I contemplated the strange gathering at Yang’s on my ride back to the palace. Lost in thought, I sped through the one-horse towns that littered the south coast of Grand Cayman. Sure, I was indeed looking forward to seeing Ruth again, and my tentative plans for the evening were loosely based on the hope that, come sunrise, I would wake up lying naked next to her in my king sized bed. Frankly, it was a scenario that I had envisioned for many weeks up to that point, and our rendezvous at Yang’s reinforced the possibility of wild uninhibited palace sex – all under the watchful eyes of the Queen and her consorts.
Nice! Regardless of all the “bureaucratic problems” it might cause (as suggested to me by my good friend Kenny in one of his long, rambling emails), I was so overcome with boredom and apathy thus far into my tenure as the American ambassador that I treated the idea of sleeping with the Premier’s daughter with nonchalance. However, what I wanted most at that moment in time was to figure out what Yang and the Cubans were up to.

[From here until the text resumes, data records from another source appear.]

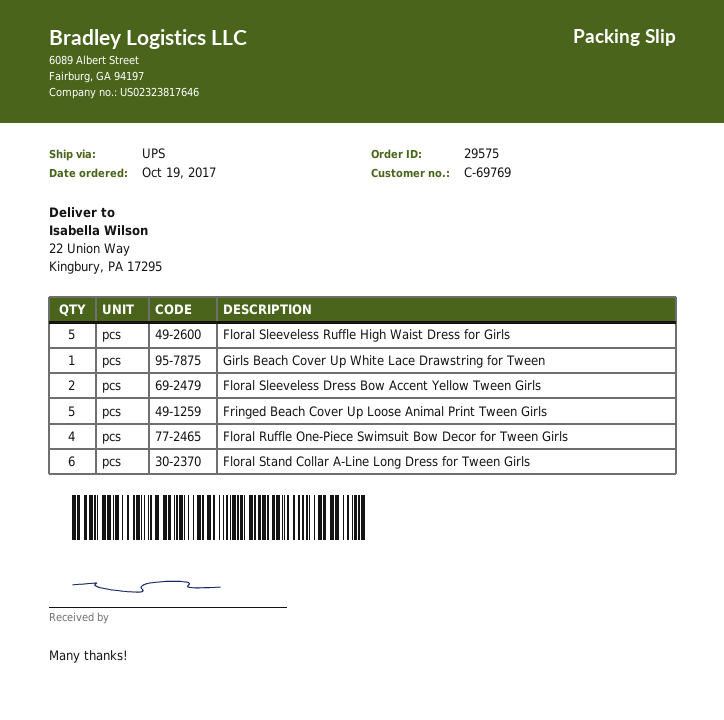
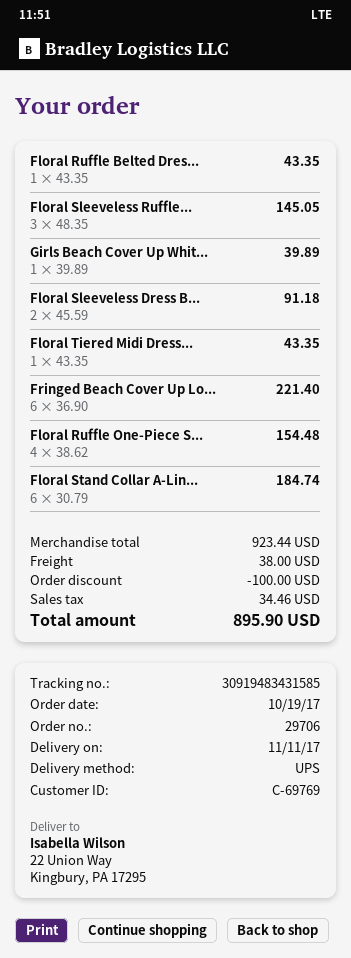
order number: 29575 -> 29706
Floral Sleeveless Ruffle High Waist Dress for Girls: 5 -> 3
Fringed Beach Cover Up Loose Animal Print Tween Girls: 5 -> 6
Floral Ruffle Belted Dres...: none -> 1
Floral Tiered Midi Dress...: none -> 1

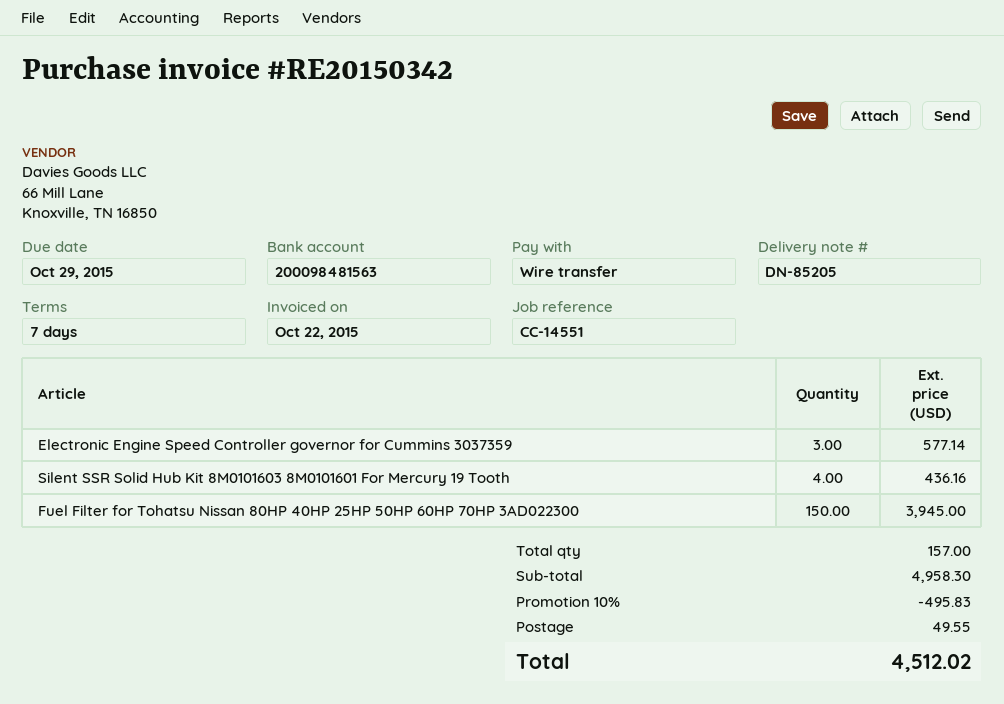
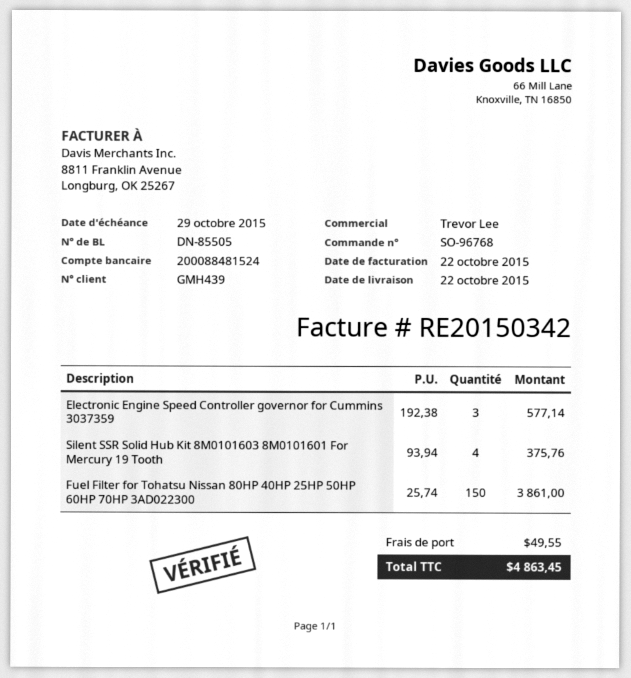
delivery note number: DN-85205 -> DN-85505
bank account: 200098481563 -> 200088481524
Silent SSR Solid Hub Kit 8M0101603 8M0101601 For Mercury 19 Tooth: 4 for 436.16 -> 4 for 375.76
Fuel Filter for Tohatsu Nissan 80HP 40HP 25HP 50HP 60HP 70HP 3AD022300: 150 for 3945.00 -> 150 for 3861.00
discount: 10% = 495.83 -> none
total: 4512.02 -> 4863.45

I felt like turning right back around on my scooter and heading back towards Gun Bay, and I had a sneaking suspicion that Yang would spill the beans to me after a few hours of heavy drinking.

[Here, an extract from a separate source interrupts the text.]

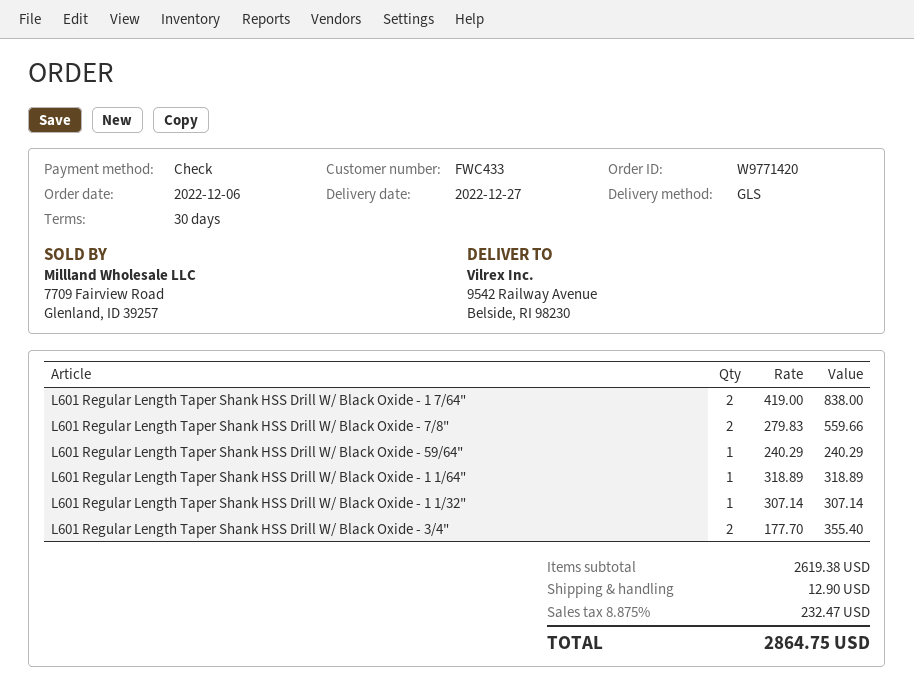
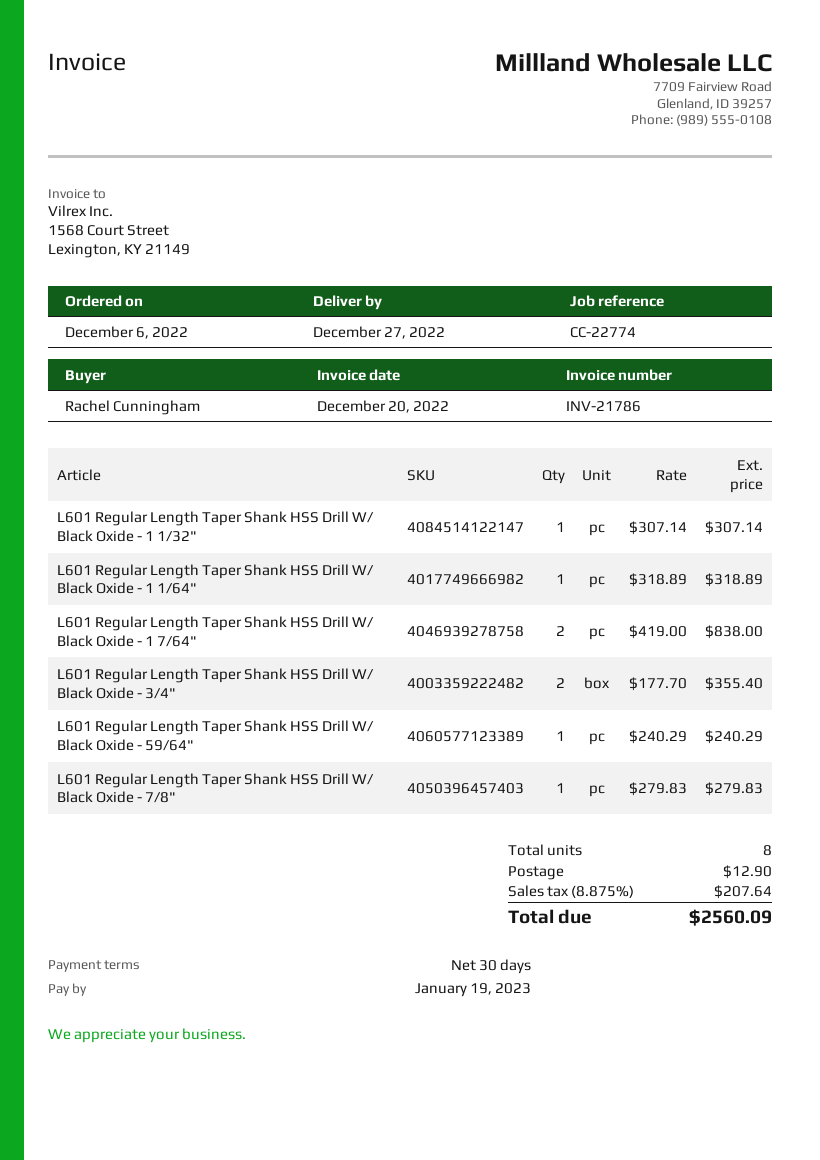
L601 Regular Length Taper Shank HSS Drill W/ Black Oxide - 7/8": 2 x 279.83 = 559.66 -> 1 x 279.83 = 279.83
tax: 8.875% = 232.47 -> 8.875% = 207.64
total: 2864.75 -> 2560.09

I stopped and parked my scooter near the Pedro St James museum on the south coast to mull it over. I walked towards the beach and sat down on the blustery bank. No, I thought. If I don’t make an appearance at the palace tomorrow, they might contact DC, if they haven’t already. I figured that I wanted to stretch my ambassadorship out as long as I could, and with my burgeoning relationship with Ruth occupying a large percentage of what used to be the part of my brain devoted to rational thinking, it served me well to take it slow – especially if I wanted to get back into Yang’s good graces. He might not clue me in on Bellybuster, but at least he might let me keep using the bungalow.
Mind resolved, I hopped back on my scooter and headed back into George Town, arriving at just past 11pm. I grabbed a pulled-pork sandwich from the palace cafeteria before digging around in my shoulder bag for my keys. I went up to my quarters on the seventh floor of the palace and opened the door, only to find Ruth waiting for me on the couch. She was writing in a journal, with the faint sound of an Ennio Morricone spaghetti western soundtrack emanating from the floor speakers. She set her journal on the coffee table and ran up to me at the door, and after a few quick pleasantries I carried her to the bedroom for a spirited round of acrobatic coitus.

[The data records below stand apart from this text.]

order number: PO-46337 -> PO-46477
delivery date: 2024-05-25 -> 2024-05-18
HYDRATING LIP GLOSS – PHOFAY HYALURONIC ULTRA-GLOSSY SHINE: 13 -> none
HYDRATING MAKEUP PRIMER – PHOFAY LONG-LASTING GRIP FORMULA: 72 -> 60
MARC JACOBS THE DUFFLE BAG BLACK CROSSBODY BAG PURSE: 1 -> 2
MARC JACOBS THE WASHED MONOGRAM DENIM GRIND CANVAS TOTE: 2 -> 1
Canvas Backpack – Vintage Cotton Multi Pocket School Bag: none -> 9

When we finished, I got up to get a glass of water, and my post-climax hazy equilibrium led me to stumble and fall, hitting my head on the counter. Between fits of laughter, we decided to go for a swim in the palace pool to cool down, which clearly arose the suspicion of the palace nightwatchman as we approached him on our way to the pool. I had put a bandage on my forehead to suppress the bleeding, but the nightwatchman glared at me as he pointed out the single line of blood that had escaped the bandage and was slowly crawling down the left side of my face, towards the corner of my ever-present smile.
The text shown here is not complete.